It’s going to cost the city of Kent $1.63 million over a five-year contract to outfit 105 officers with body-worn cameras.
Kent Police and Arizona-based Axon Enterprise, Inc., reached an agreement this month. Kent will use money from its new red-light camera program that starts in July to pay for the cameras. Police officials estimate the 11 red-light cameras at six intersections will bring in between $1 million and $2 million per year with the $136 tickets.
Kent will pay Axon $408,931 the first year of the program followed by payments of $306,187 in each of the next four years for the $1.63 million total.
In addition, the city will pay about $386,000 in extra staff costs per year to hire a video technician to manage the cameras; a prosecuting attorney to review video for court cases; and an administrator in the city clerk’s office to handle public disclosure requests and redaction of video.
That brings the annual cost of the body-camera program to about $794,000 the first year and $692,000 in each of the following four years.
Kent ran a six-month pilot program with body cameras on 11 officers that ended in May. Axon provided those cameras for free with hopes to get the Kent contract.

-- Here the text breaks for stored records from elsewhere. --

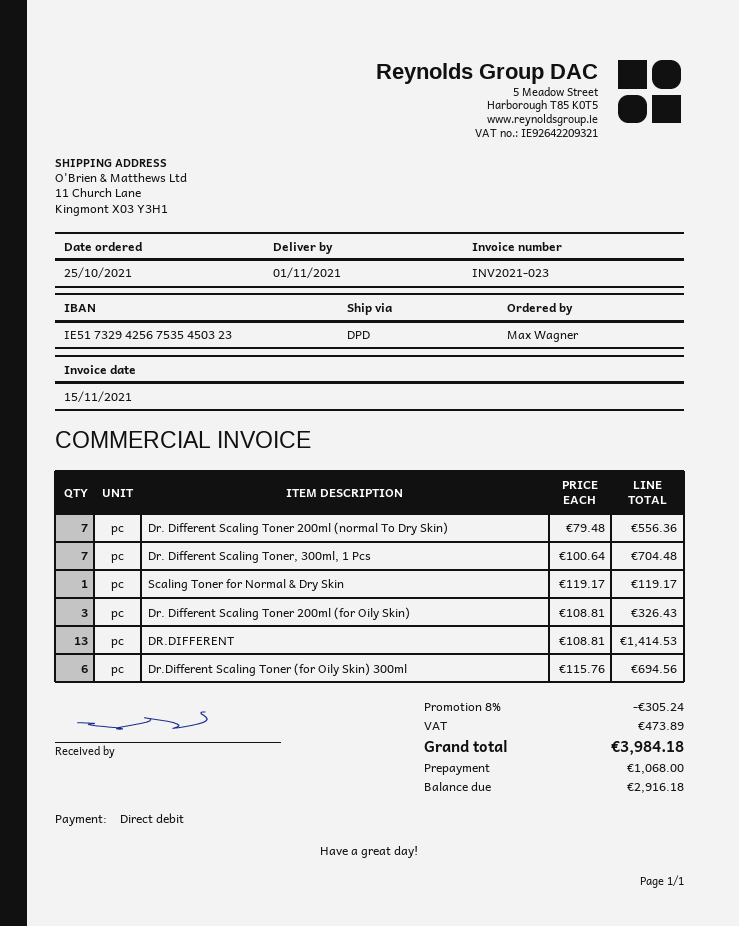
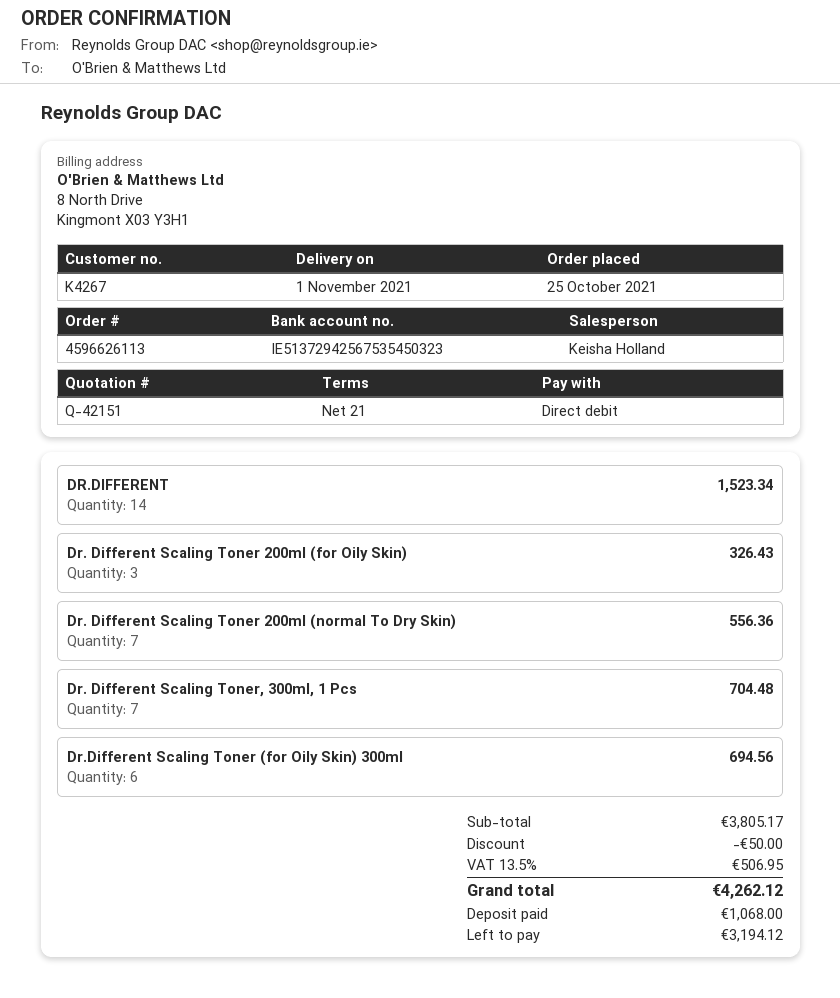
bank account: IE51732942567535450323 -> IE51372942567535450323
Scaling Toner for Normal & Dry Skin: 1 for 119.17 -> none
DR.DIFFERENT: 13 for 1414.53 -> 14 for 1523.34
discount: 305.24 -> 50.00
tax: 473.89 -> 506.95
total: 3984.18 -> 4262.12
balance: 2916.18 -> 3194.12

“It helps with citizen complaints because we can review the video before we talk to the complainant,” said Assistant Police Chief Eric Hemmen during a June 11 presentation to the City Council’s Public Safety Committee. “We can review all use of force (incidents). Officers review the video before writing their reports.”
Mayor Dana Ralph proposed outfitting officers with body cameras during her 2017 mayoral campaign. She said in April at a police community meeting that the cameras will help keep officers and residents safer “because everybody behaves better when they are on camera.”

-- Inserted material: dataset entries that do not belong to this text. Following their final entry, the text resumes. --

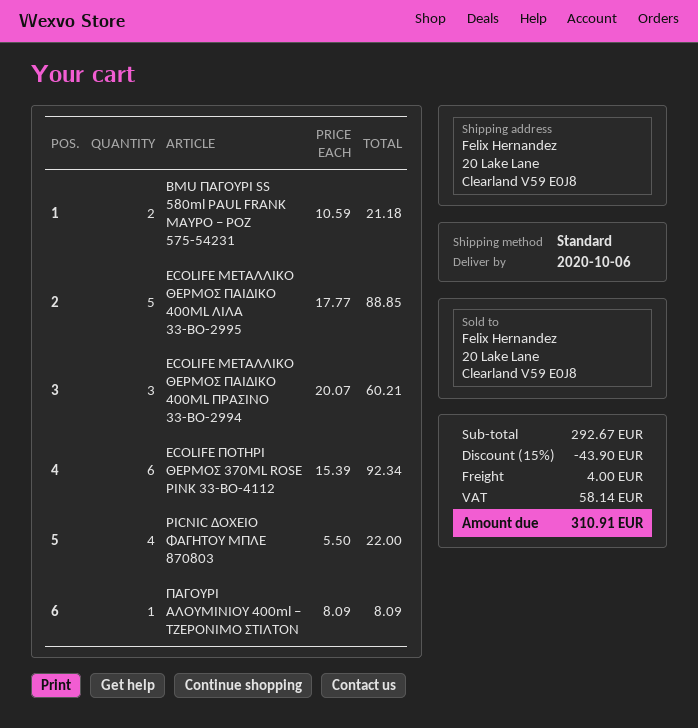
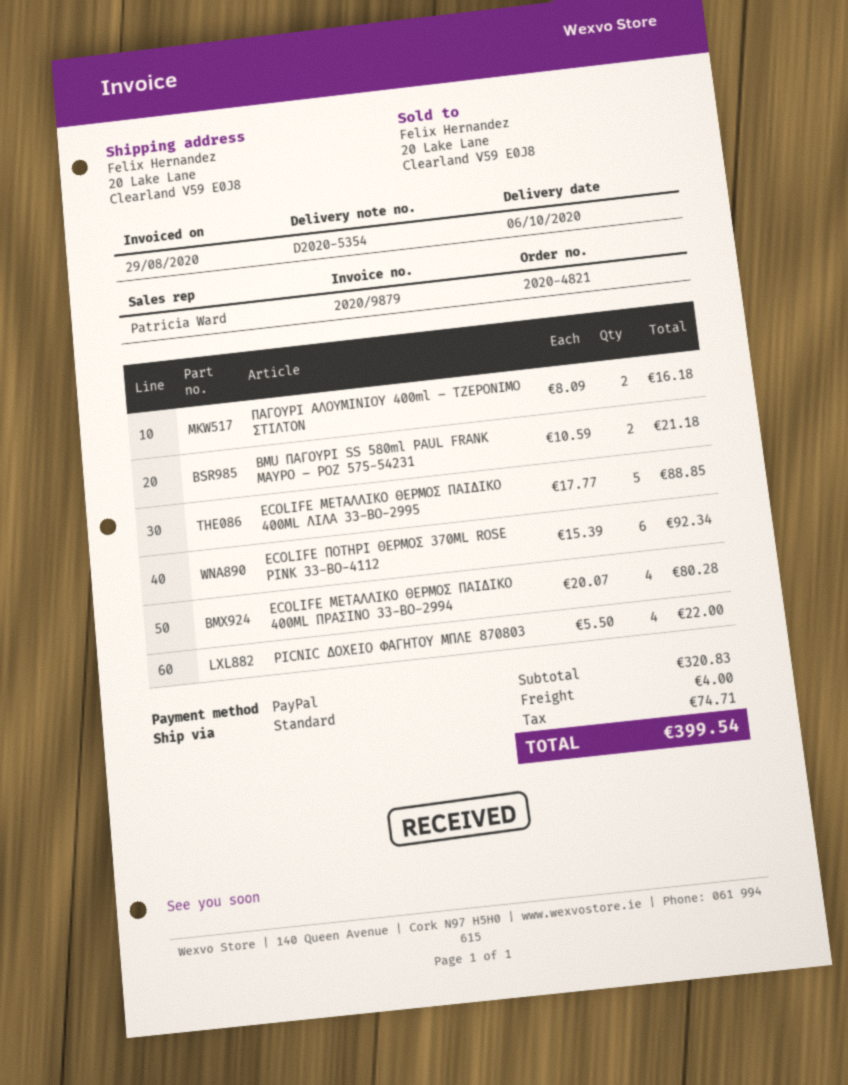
ECOLIFE ΜΕΤΑΛΛΙΚΟ ΘΕΡΜΟΣ ΠΑΙΔΙΚΟ 400ML ΠΡΑΣΙΝΟ 33-BO-2994: 3 x 20.07 = 60.21 -> 4 x 20.07 = 80.28
ΠΑΓΟΥΡΙ ΑΛΟΥΜΙΝΙΟΥ 400ml – ΤΖΕΡΟΝΙΜΟ ΣΤΙΛΤΟΝ: 1 x 8.09 = 8.09 -> 2 x 8.09 = 16.18
subtotal: 292.67 -> 320.83
discount: 15% = 43.90 -> none
tax: 58.14 -> 74.71
total: 310.91 -> 399.54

The council backs the program.
“This is where we need to go to keep Kent up in the next bracket of law enforcement,” Council President Bill Boyce said at the committee meeting. “I strongly support us doing this.”
Councilmember Toni Troutner favors what videos can capture.
“It shows more detail and shows emotion and what happens on the scene that you might not see in writing down a report,” said Troutner, chair of the council’s Public Safety Committee.
As part of the five-year contract, Axon also included 105 Taser 7 models as part of the contract, the latest Taser produced by Axon with better performances by the weapon and the darts it fires. Kent will replace its current model with the Taser 7.
In addition, Axon will provide Taser holsters, docks for both the cameras and Taser, training and live cartridges for the Taser and storage space at evidence.com for camera footage, pictures and statements. Evidence.com is a cloud-based digital evidence management system that allows police departments to manage, review and share digital evidence.
Axon, which has a Seattle office, contracts with nearly 50 police forces in major cities to provide body cameras, according to its website. Seattle, Spokane and Tukwila police departments use body-worn cameras. Axon has a contract with the Los Angeles Police Department and is finalizing terms with the Phoenix Police Department after numerous shootings by officers in that town.
Hemmen said as part of the program if an officer pulls out his or her gun, a signal automatically turns on the camera. All officers in patrol and the special investigations unit will wear the cameras when Kent starts the program later this year. The police department has not set a date for when the 105 officers will start wearing the cameras.